Não todos, como nos últimos dias se verificou: dias depois de
derrota tremenda dos democratas nas intercalares, com forte grau de
responsabilização da impopularidade do Presidente, Hillary não hesitou
em apoiar a jogada de Obama de se sobrepor ao «gridlock» do Congresso
republicano, avançando para a Reforma da Imigração pela via das ações
executivas unilaterais.
É certo que, há uns meses, Hillary não se coibiu, em entrevista à
«The Atlantic», de se distanciar de Obama em questões como a guerra na
Síria e mesmo na política de alianças com Israel.

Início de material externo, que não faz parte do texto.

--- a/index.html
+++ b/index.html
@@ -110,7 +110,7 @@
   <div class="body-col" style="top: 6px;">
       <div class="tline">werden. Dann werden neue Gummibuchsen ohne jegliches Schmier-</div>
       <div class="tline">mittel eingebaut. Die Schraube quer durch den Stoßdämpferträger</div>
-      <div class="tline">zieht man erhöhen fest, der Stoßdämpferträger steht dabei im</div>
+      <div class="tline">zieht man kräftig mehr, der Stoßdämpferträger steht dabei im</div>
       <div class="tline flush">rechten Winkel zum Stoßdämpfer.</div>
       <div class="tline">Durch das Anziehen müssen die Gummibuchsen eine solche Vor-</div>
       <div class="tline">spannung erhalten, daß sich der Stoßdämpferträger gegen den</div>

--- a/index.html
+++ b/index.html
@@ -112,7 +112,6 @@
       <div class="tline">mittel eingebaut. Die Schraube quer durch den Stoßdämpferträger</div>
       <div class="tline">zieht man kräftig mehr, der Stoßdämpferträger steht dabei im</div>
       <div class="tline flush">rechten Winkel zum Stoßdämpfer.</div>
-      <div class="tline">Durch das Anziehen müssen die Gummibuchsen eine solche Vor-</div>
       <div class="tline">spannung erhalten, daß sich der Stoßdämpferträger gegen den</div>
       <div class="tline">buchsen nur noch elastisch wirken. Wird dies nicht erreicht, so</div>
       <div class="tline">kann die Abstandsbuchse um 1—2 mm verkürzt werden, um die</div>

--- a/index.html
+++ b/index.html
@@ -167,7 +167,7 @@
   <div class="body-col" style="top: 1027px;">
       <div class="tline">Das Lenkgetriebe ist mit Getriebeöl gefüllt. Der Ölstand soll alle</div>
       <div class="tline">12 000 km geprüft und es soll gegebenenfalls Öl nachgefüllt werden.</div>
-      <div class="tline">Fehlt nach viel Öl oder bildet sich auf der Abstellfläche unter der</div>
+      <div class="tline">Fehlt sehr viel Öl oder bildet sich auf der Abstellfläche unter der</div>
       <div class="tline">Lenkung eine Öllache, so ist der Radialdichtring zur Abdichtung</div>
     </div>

Mas mesmo na frente externa, a provável nomeada do Partido
Democrata tem-se mantido fiel à visão do Presidente, depois de quatro
anos de total sintonia, quando serviu na primeira Administração Obama:
conceitos de «retirada» e «contenção» nas guerras do Iraque e
Afeganistão; uso de drones e evitamento a todo o custo de «boots on the
ground»; travagem do Estado Islâmico pela via dos ; parceria exigente
com Israel, com críticas pelos excessos na última ofensiva terrestre a
Gaza, mas apoio político a Telavive.
No tabuleiro político interno, Barack Obama entrou, claramente, na
reta final da sua presidência. A ação executiva unilateral sobre
Imigração foi sinal claro de que o Presidente continuar a ser «player»

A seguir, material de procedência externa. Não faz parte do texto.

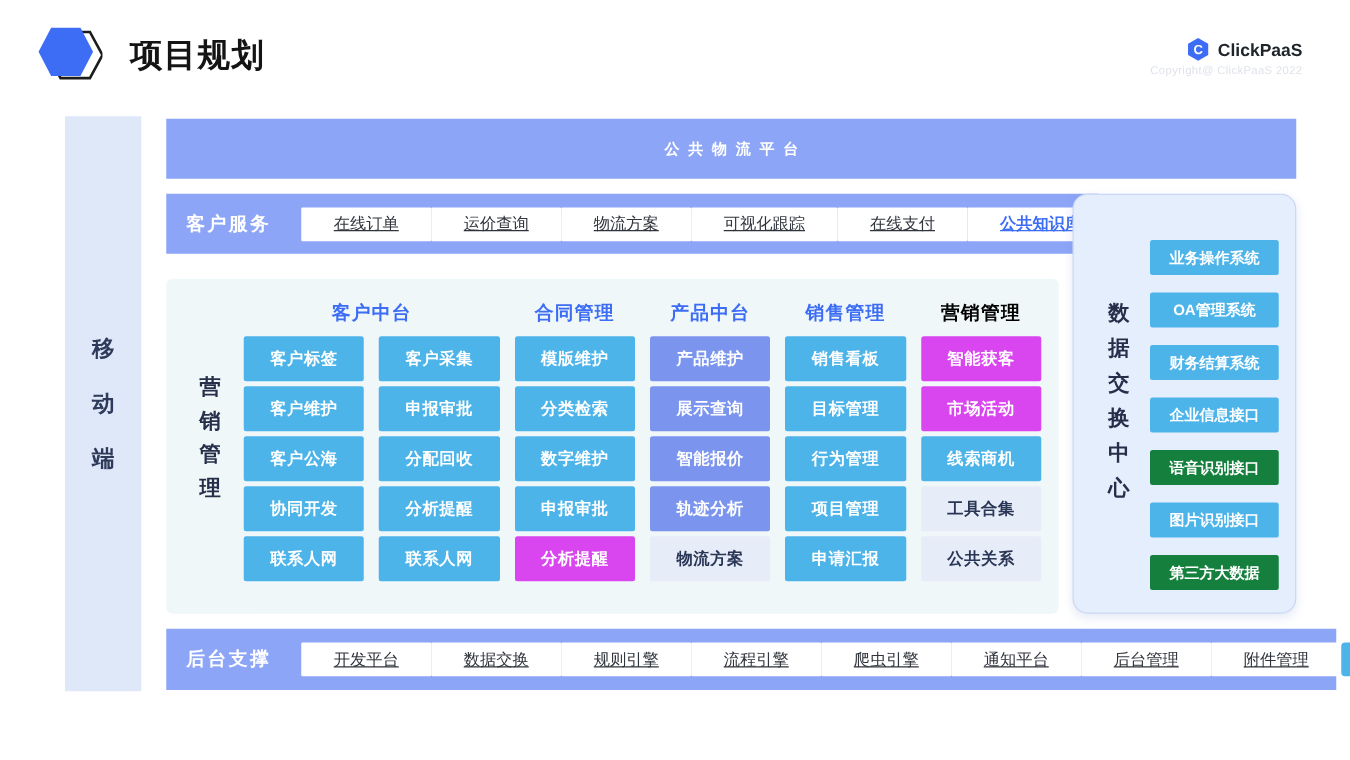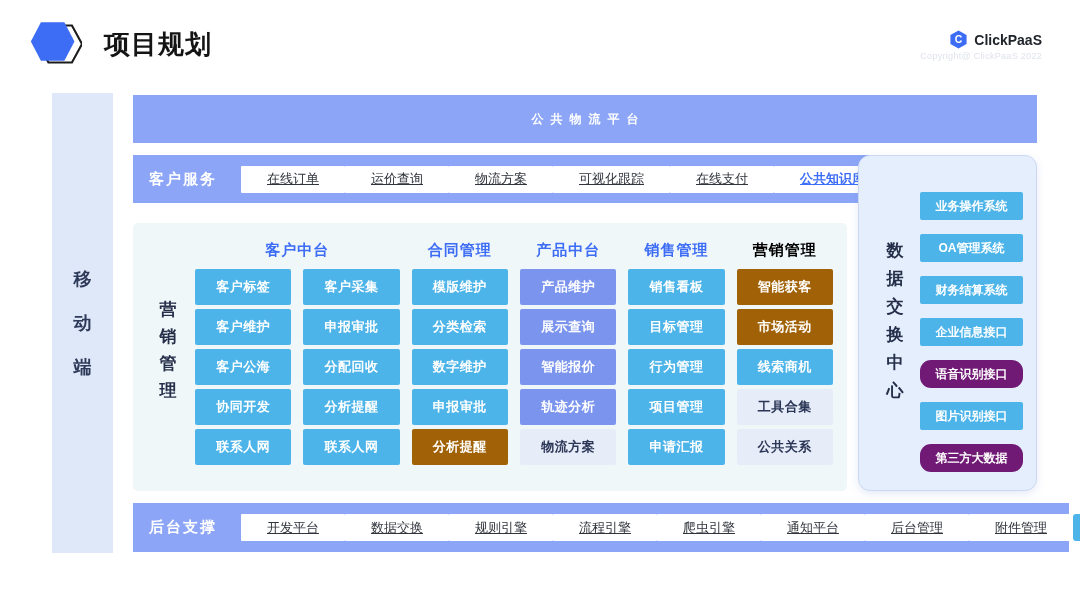--- a/index.html
+++ b/index.html
@@ -56,7 +56,7 @@
     font-size:13px;font-weight:700;border-radius:2px;letter-spacing:.5px;}
   .chip.sky{background:#4db4e9;color:#ffffff;}
   .chip.indigo{background:#7b95ef;color:#ffffff;}
-  .chip.orange{background:#a16207;color:#ffffff;}
+  .chip.orange{background:#d946ef;color:#ffffff;}
   .chip.light{background:#e7ecf9;color:#2a3655;}
 
   

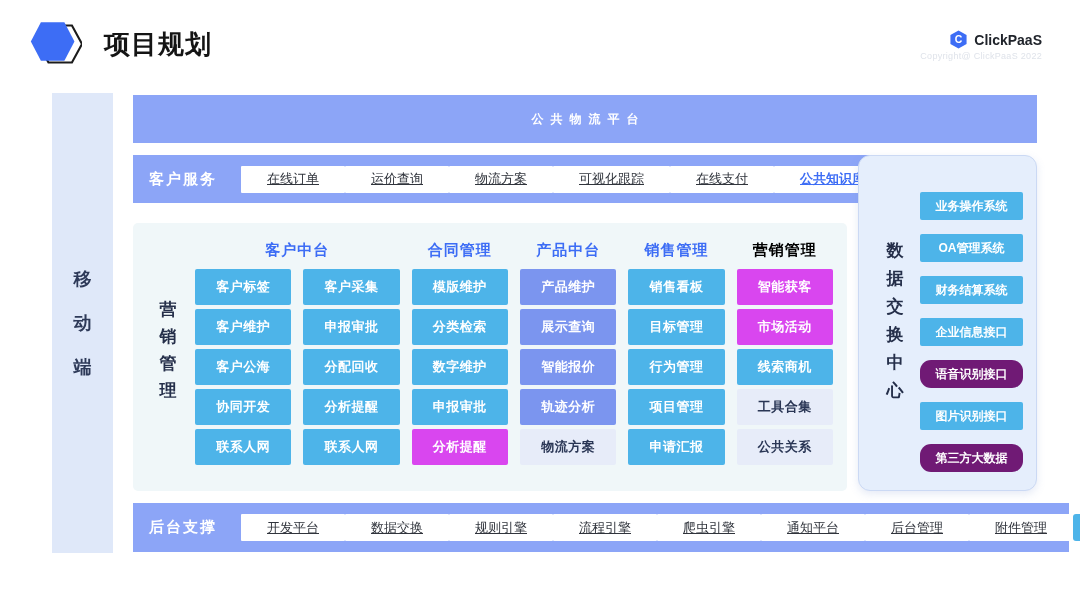--- a/index.html
+++ b/index.html
@@ -69,7 +69,7 @@
   .ritem{height:28px;display:flex;align-items:center;justify-content:center;
     font-size:12px;font-weight:700;border-radius:2px;}
   .ritem.sky{background:#4db4e9;color:#fff;}
-  .ritem.orange{background:#701a75;color:#fff;border-radius:11px;}
+  .ritem.orange{background:#15803d;color:#fff;}
 </style>
 </head>
 <body>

influente, embora retraído por um Congresso politicamente hostil.
E, na entrevista que deu a George Stephanopoulos, à ABC, Obama deu
dois sinais claros: tem consciência das limitações políticas que terá
nos últimos dois anos e fará tudo para as contornar, de modo a cumprir a
agenda política que fez aprovar na reeleição (Imigração, Energia,
Reforma Fiscal, contenção da dívida e défice); vê como inevitável que os
democratas comecem a virar-se para Hillary Clinton, no sentido de
segurarem a Casa Branca para lá de 2016.
«Os norte-americanos querem conduzir um automóvel que não tenha o
mesmo cheiro (…) Querem um novo começo. Não querem conduzir um carro com
tantos quilómetros como eu», admitiu Obama nessa entrevista.
«Hillary Clinton pode ser uma candidata formidável e uma grande
presidente. Estou muito interessado em assegurar que tenha um sucessor
democrata na Presidência», apontou Obama.
A transição de Obama para Hillary está, por isso, em marcha no
universo democrata. Mas isso ainda não significa o fim da história para
Barack Obama. Esse fim já foi decretado tantas vezes e, bem vistas as
coisas, o anúncio foi sempre precipitado.